The actual events leading to the deadly attack began on Friday, May 10 when Tigerlilly, a thru-hiker from Ohio, encountered Sovereign and his dog on the trail. She had just set up her tent off the trail and was hiking alone within the George Washington and Jefferson National Forests in Smyth County, Virginia. Tigerlilly immediately felt uncomfortable in his presence and quickly but carefully retreated to her tent. After a short time, Sovereign continued hiking north along the trail. He then approached four hikers on the trail.
According to those hikers, he was acting disturbed and unstable. He was playing his guitar and singing to himself around the campfire. After nightfall, Jordan began randomly approaching the hikers’ tents, making noises and threatening the hikers. He spoke to the hikers through their tents and threatened to pour gasoline on their tents and burn them to death. At that point, all four hikers decided to break camp and move on to a safer location. Sovereign confronted them with a knife. Two of the hikers ran north on the trail and successfully escaped. They called 911 at 2:30 am, reporting that they were being chased with a man with a knife.

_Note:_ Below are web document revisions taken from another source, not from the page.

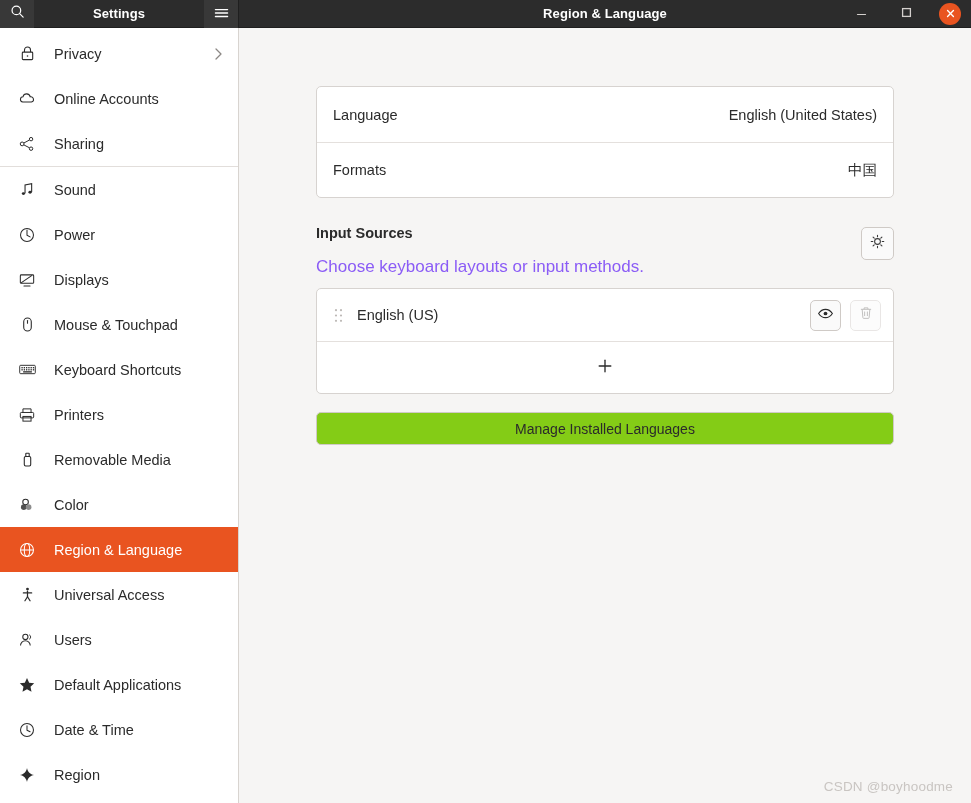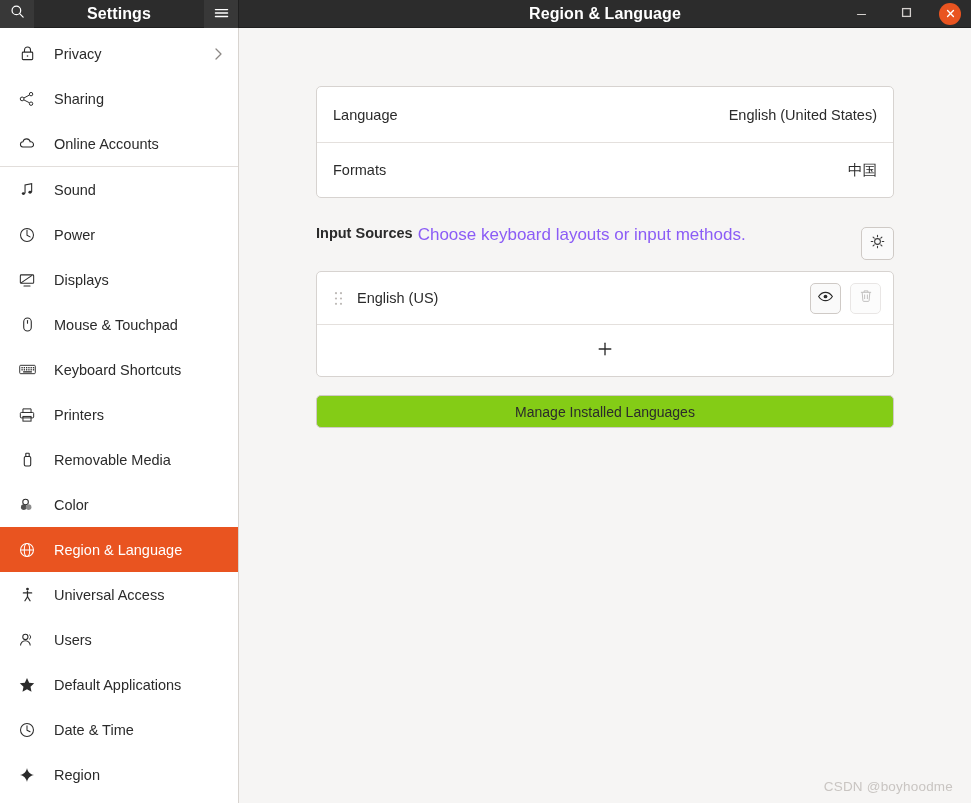"Settings" .tb-title { font-size: 16px -> 13px }
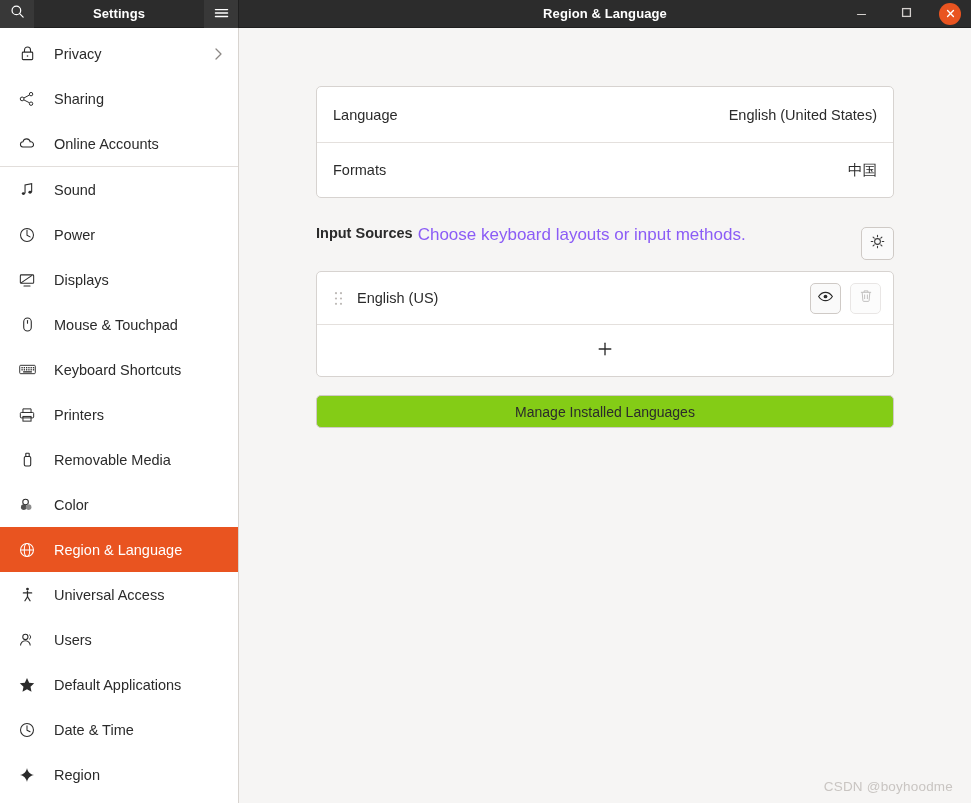"Sharing" div.side-item { order: before "Online Accounts" -> after "Online Accounts" }
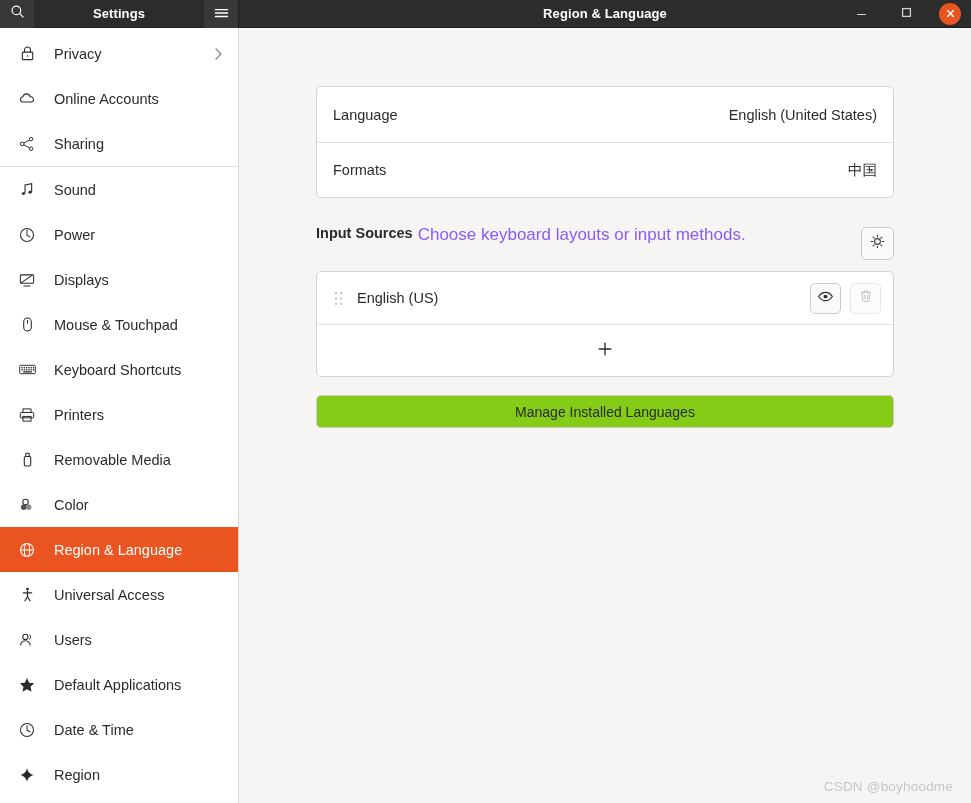"Input Sources" .sh-text { flex-direction: none -> column; gap: 5px -> 16px }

The other two hikers were attacked by Sovereign. Both were stabbed. One managed to escape and one was killed on the trail (their stories will be shared in future posts).

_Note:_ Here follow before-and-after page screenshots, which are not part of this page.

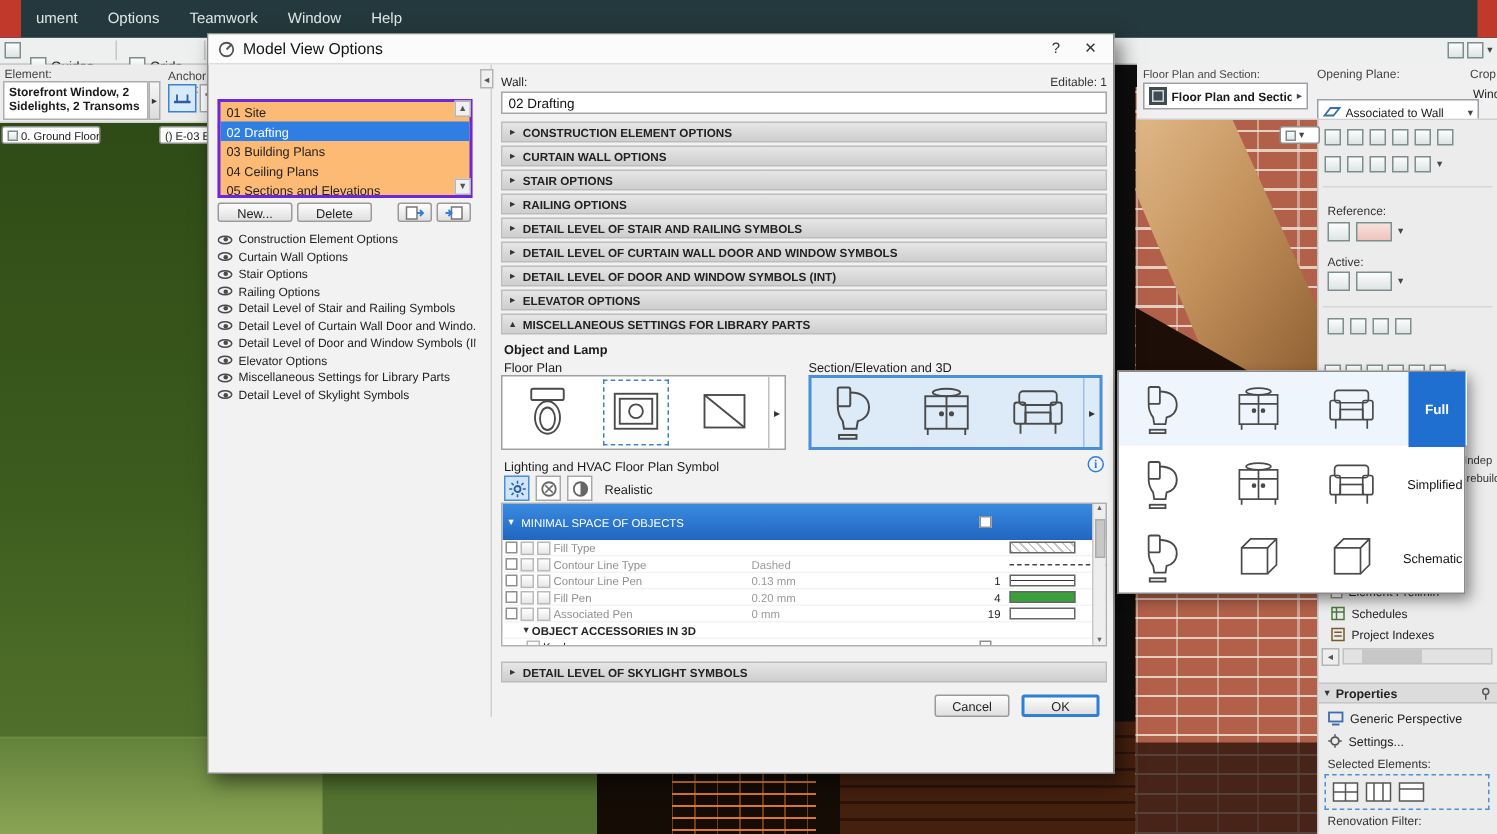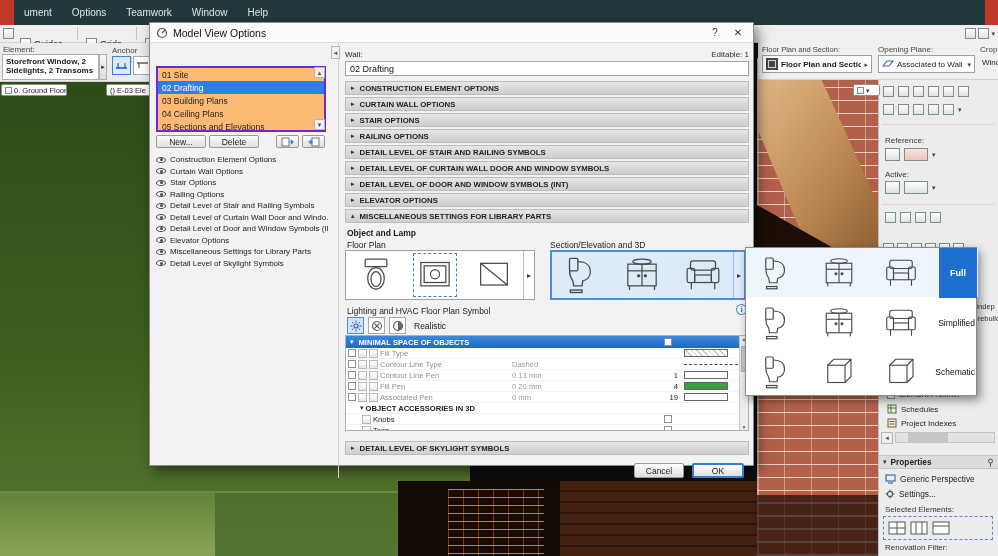"Model View Options" #dialog { height: 444px -> 494px; left: 149px -> 138px }
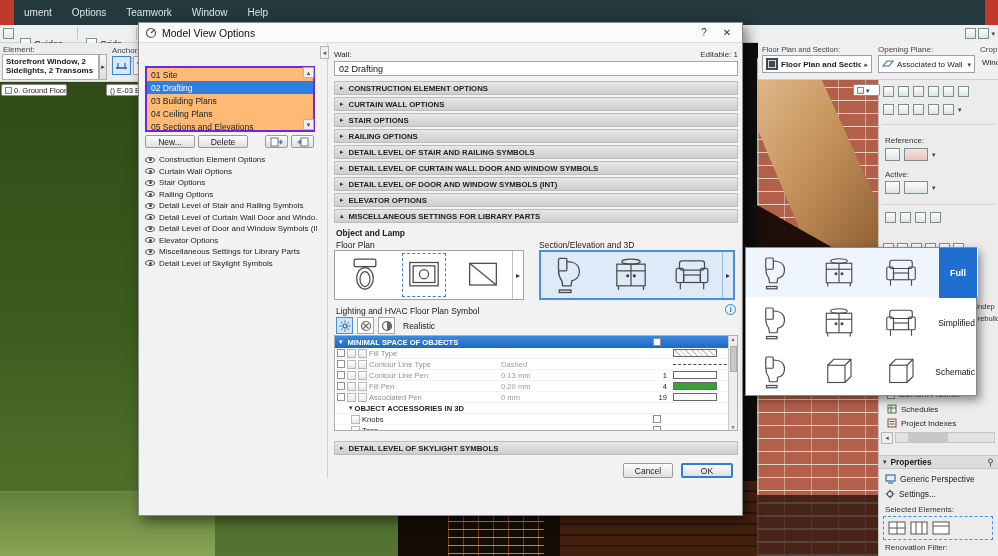"Associated to Wall" div.combo { top: 13px -> 24px; width: 97px -> 108px }
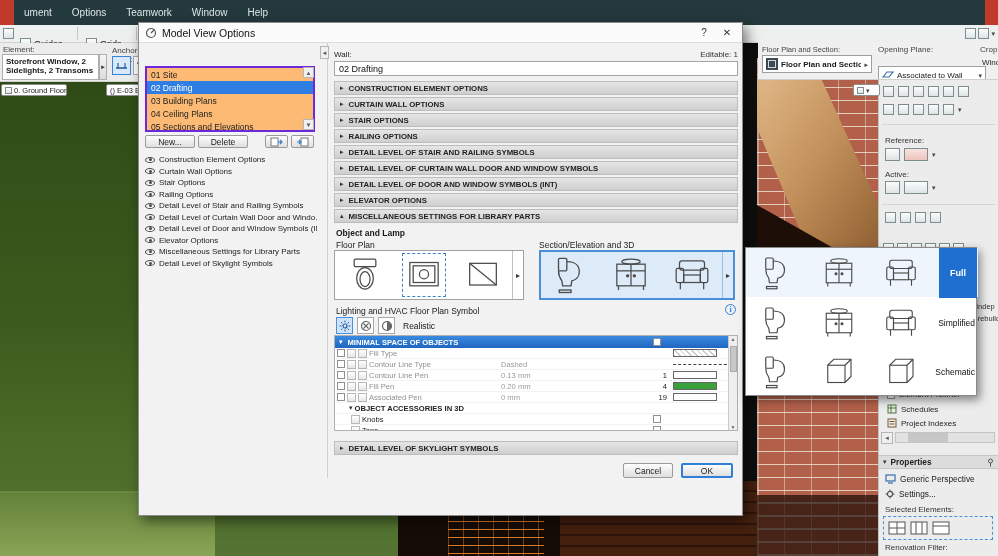"MINIMAL SPACE OF OBJECTS" .mso-head { font-weight: bold -> normal; padding: 0 4px -> 12px 4px }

According to online news sources, at about 6:14 a.m., the Wythe County Sheriff’s Office tactical team entered the campsite where the attack occurred. The team initially located Jordan’s dog. Officers took Jordan into custody observing bloodstains on his clothing. The tactical team discovered the body of the fallen hiker along with a large knife, believed to be the murder weapon, in close proximity to the victim’s body. Jordan’s dog was taken to the animal shelter in Wythe County.
Both the female stabbing victim and the two hikers who fled from Jordan identified him as the attacker. The sheriff’s department, working in concert with the Virginia State Police, closed approximately 16 miles of trail to complete a crime-scene investigation. That section of the trail was reopened on Sunday, May 12.

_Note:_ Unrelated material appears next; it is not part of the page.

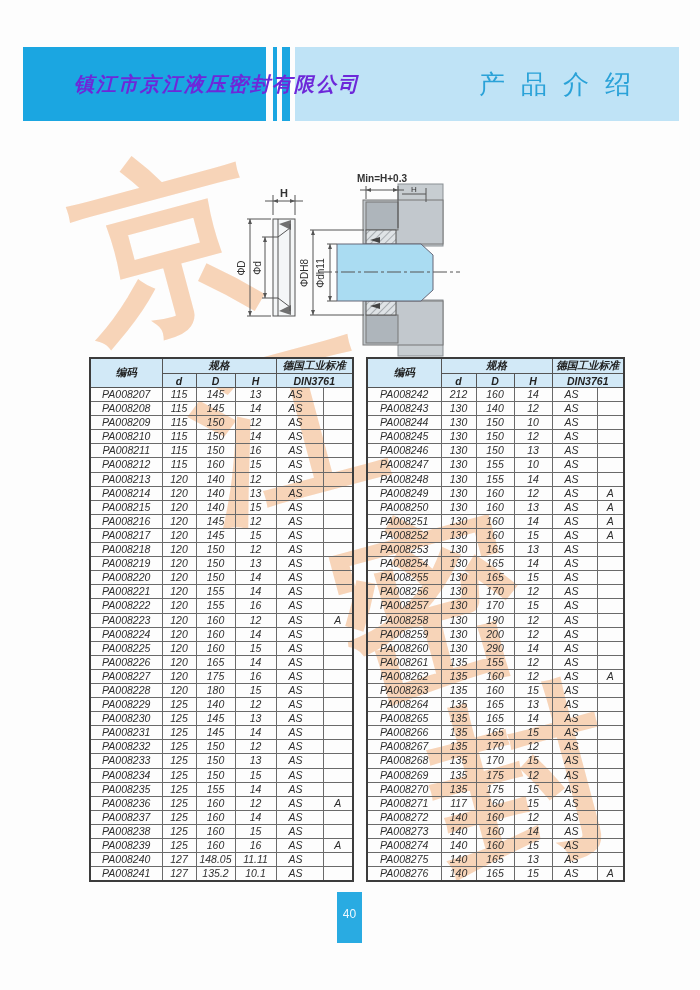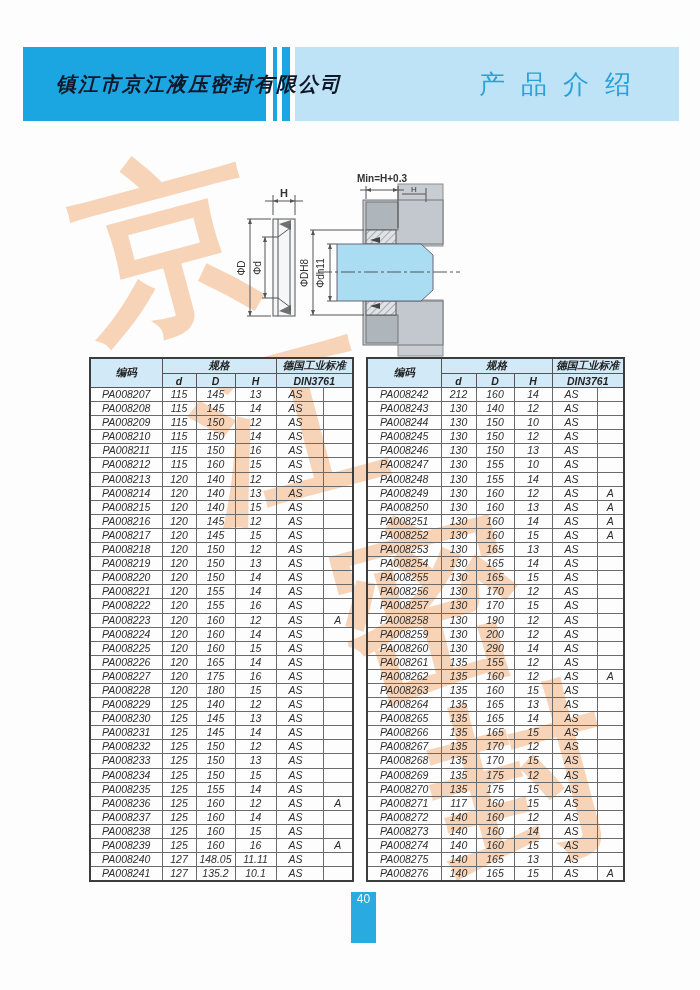"镇江市京江液压密封有限公司" .company { color: #0f172a -> #6d28d9; left: 44px -> 62px }
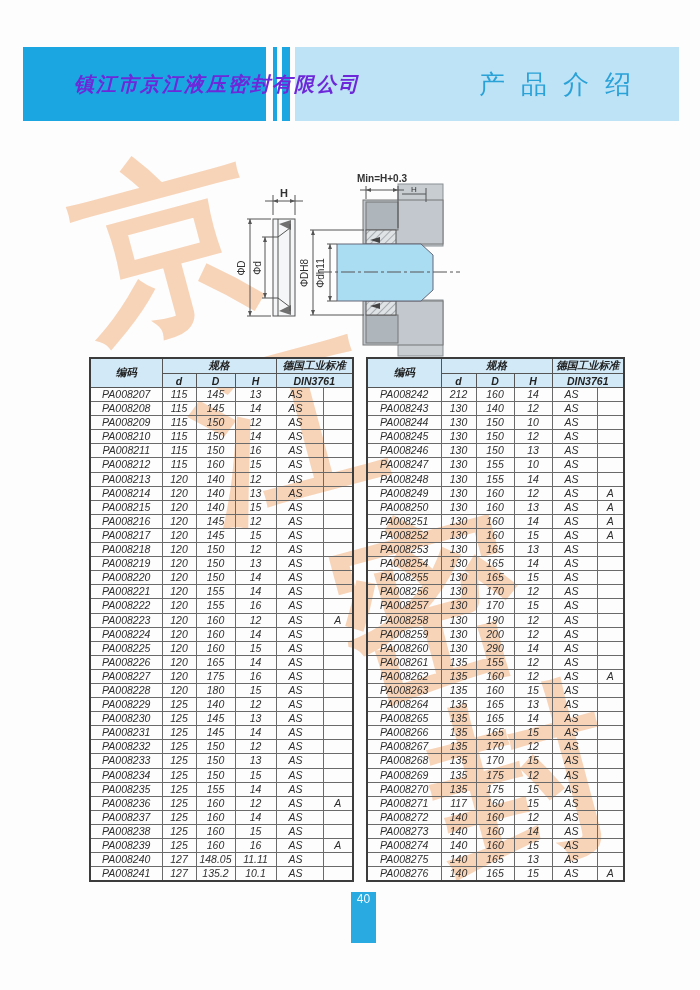"40" .pagenum { margin-left: 14px -> none; padding-top: 0 -> 15px }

U.S. Magistrate Judge Pamela Meade Sargent ordered a psychiatric evaluation of Jordan and he was found incompetent to stand trial “at this time.” The judge ordered James L. Jordan back into a mental health facility for further treatment, and she requested another report within four months
On July 8, based on the subsequent psychiatric report, Judge Sargent found Jordan “mentally incompetent for the charges against him to proceed at this time.” The Judge ordered him to be returned to a federal mental health facility for treatment and “to determine whether there is a substantial probability that in the foreseeable future the defendant will attain the capacity to permit the charges against him to proceed.”